We have four columns of concern and one Customer ID column. Each row in this dataset represents a customer. We have the age, gender, customer's annual income, and spending score for each customer.

Hierarchical Clustering is an unsupervised machine-learning algorithm that groups similar objects into groups called clusters by creating a hierarchy of nested clusters. The outcome of this algorithm is a set of clusters where data points of the same cluster share similarities. Furthermore, the Clustering can be interpreted using a dendrogram.

**Hierarchical Clustering has two variants:**

- Agglomerative hierarchical clustering
- Divisive Hierarchical clustering

Agglomerative hierarchical clustering is the commonly used approach where we start with individual clusters for each data point and merge them based on their closeness. The final cluster contains all the data points.

In other words, this clustering starts with each data point as a separate cluster and then progressively merges the most similar clusters until a single cluster containing all the data points is formed.

Divisive is quite the opposite of the Agglomerative approach. Here, we start with a single cluster containing all the data points. At each step, we split the most distant data point in the cluster, and this process is repeated till we arrive at the individual data points.
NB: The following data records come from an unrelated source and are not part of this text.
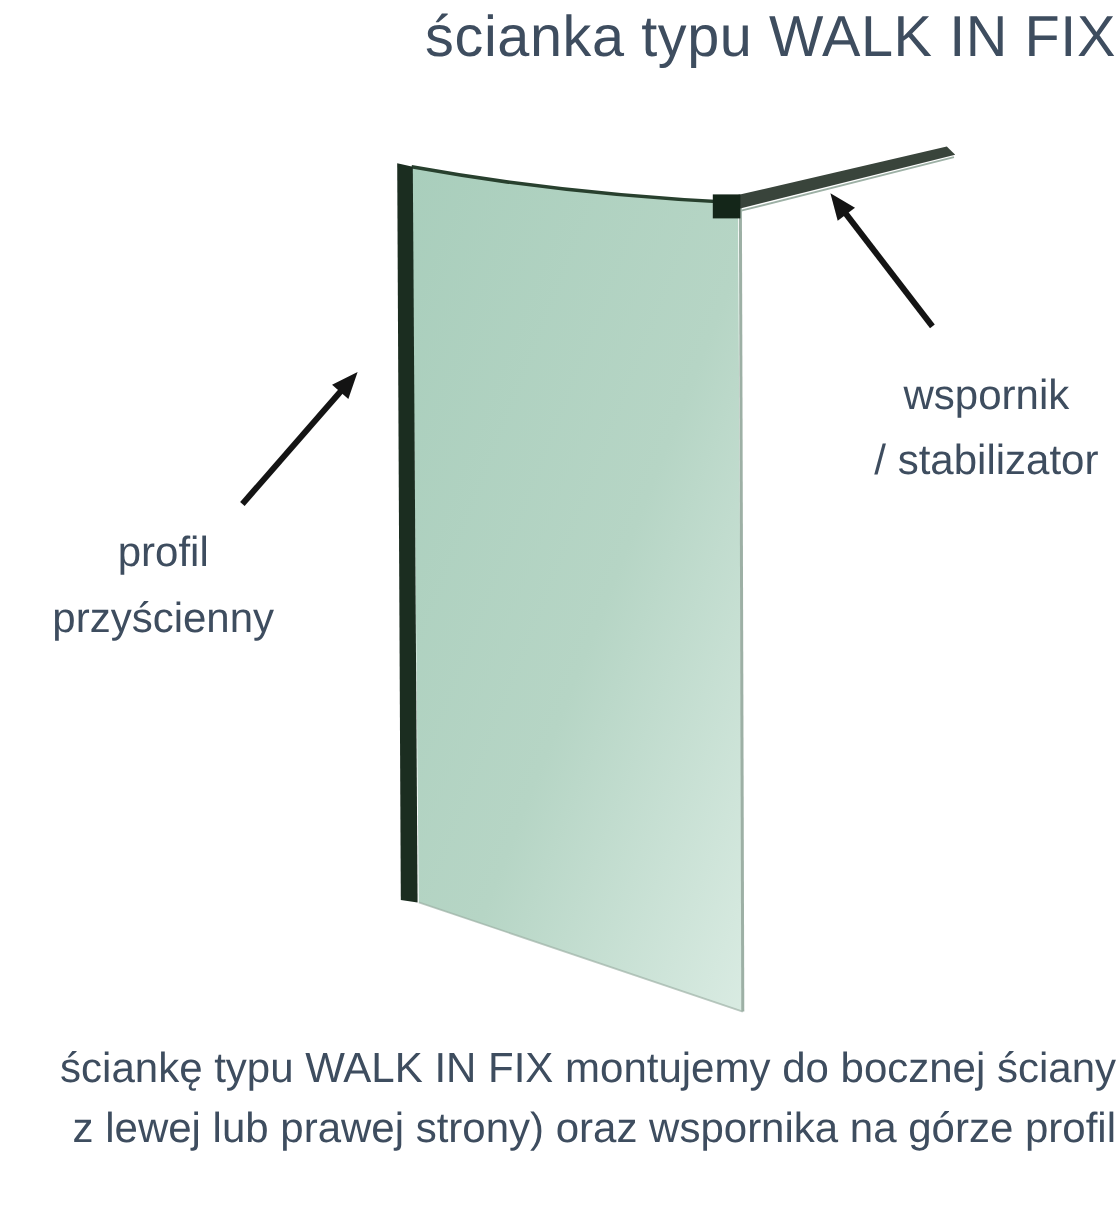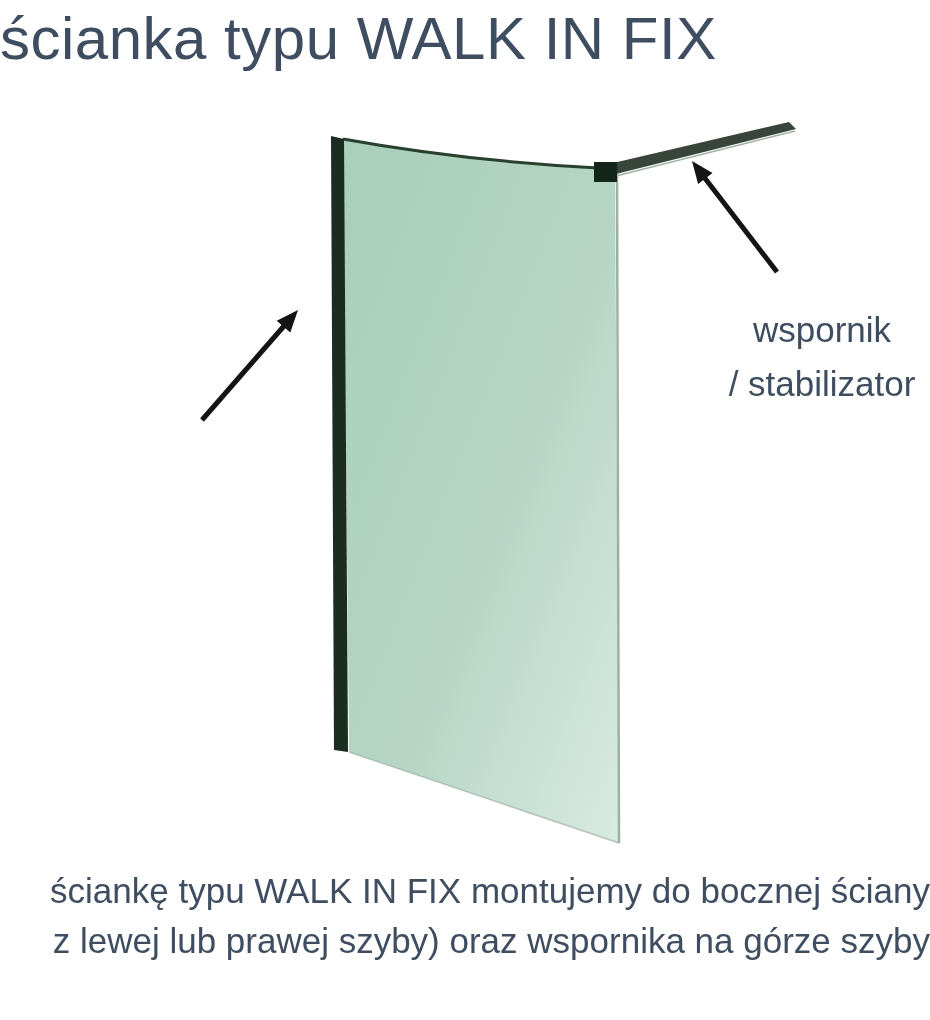"ścianka typu WALK IN FIX" .title { font-size: 60px -> 48px; text-align: left -> right }
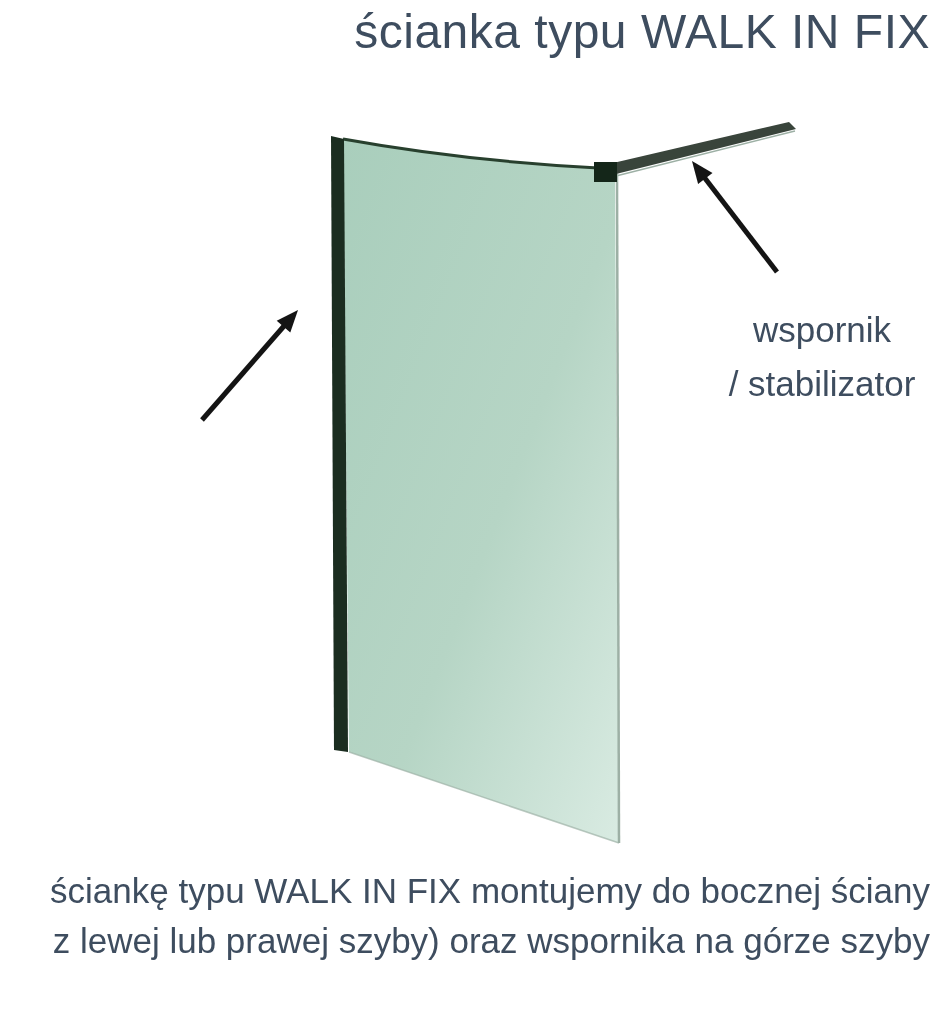"profil" div.label { html: none -> <div> <div>profil</div> <div>przyścienny</div> </div> }
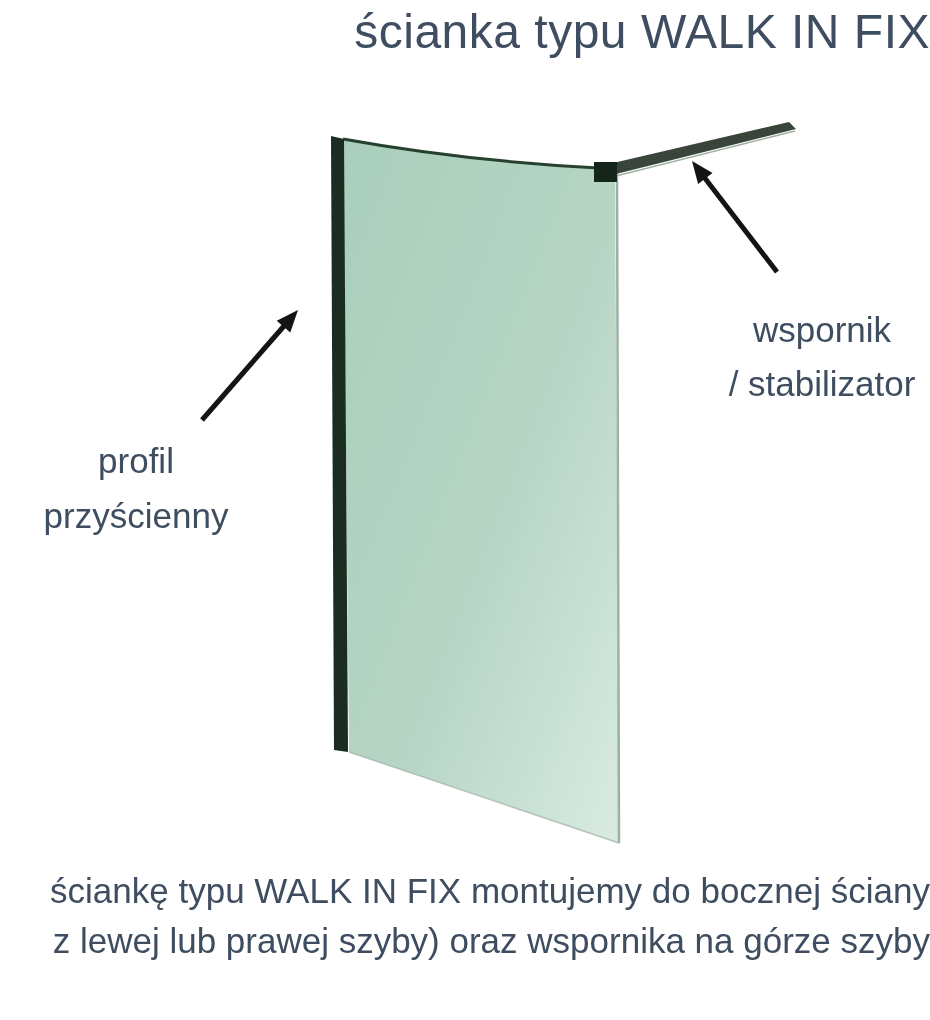"z lewej lub prawej szyby)" div.caption-line { text: szyby) oraz wspornika na górze szyby -> strony) oraz wspornika na górze profil }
For the customer segmentation problem, let's stick with the agglomerative approach since it is commonly used across industries. Now the critical question is: What are the criteria for calculating the nearness or closeness of two clusters? This is where the **Proximity Matrix** comes into the picture. Let's understand the concept of the Proximity Matrix using a small example.

Imagine we have the monthly salaries of five working professionals, and we want to group similar professionals based on their monthly salaries. Here, we will use hierarchical clustering to group similar professionals together.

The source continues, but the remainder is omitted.